I suggest the distribution of IQ's may be log-linear (not log-normal). Such distributions often called a Gibbs distribution (who first applied it to the distribution of energy and built a strong foundation for thermodynamics (1878), eg Boltzmann) can be applied to like positive-definite variables that have an 'energy' connotation.

t works for me with natural remotely sensed imagery (hurricanes, sea ice, rough ocean surface, cold front occurrences), even heart beat variation BUT only above some threshold. On occasion the down (below average) side can be also log-normal (not necessarily of the same slope).

I'm looking for some data with a sample size large enough to resolve the large deviations from most probable.
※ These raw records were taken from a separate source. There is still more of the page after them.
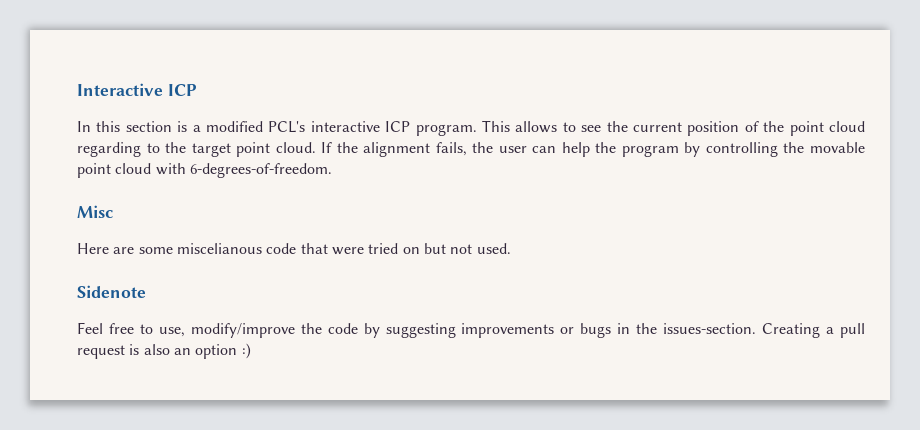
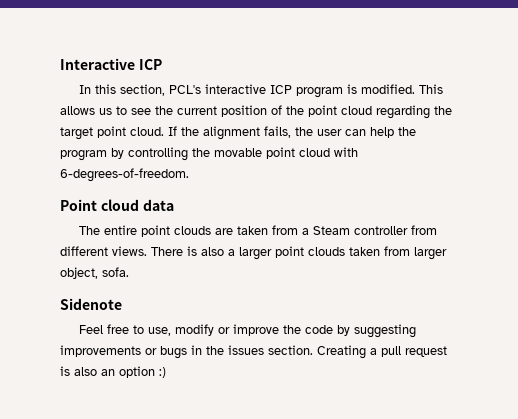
[125,121,477,136] section is a modified PCL's interactive ICP program. -> [120,84,416,98] section, PCL's interactive ICP program is modified.
(558, 127) none -> [99,108,112,115] us
[146,143,160,153] to -> (430, 112) none
[77,205,113,218] [77,243,511,255] Misc // Here are some miscelianous code that were tried on but not used. -> [60,199,174,211] [79,225,438,237] [60,246,447,260] [60,267,129,279] Point cloud data // The entire point clouds are taken from a Steam controller from different views. There is also a larger point clouds taken from larger object, sofa.
[190,323,295,338] modify/improve -> [175,324,280,336] modify or improve
[663,323,757,334] issues-section. -> [228,345,313,355] issues section.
If anyone has a good suggestion in that regard, please pass it along.

If it turned out to be the case, and IQ's had a log-linear distribution, I would suggest that the IQ variable is acting as an 'energy'. If so I would ascribe the 'energy' to a person's ability to concentrate/focus (as in the colloquial phrase 'brain energy' which would involve the reduction in confusion/entropy associated with tasks.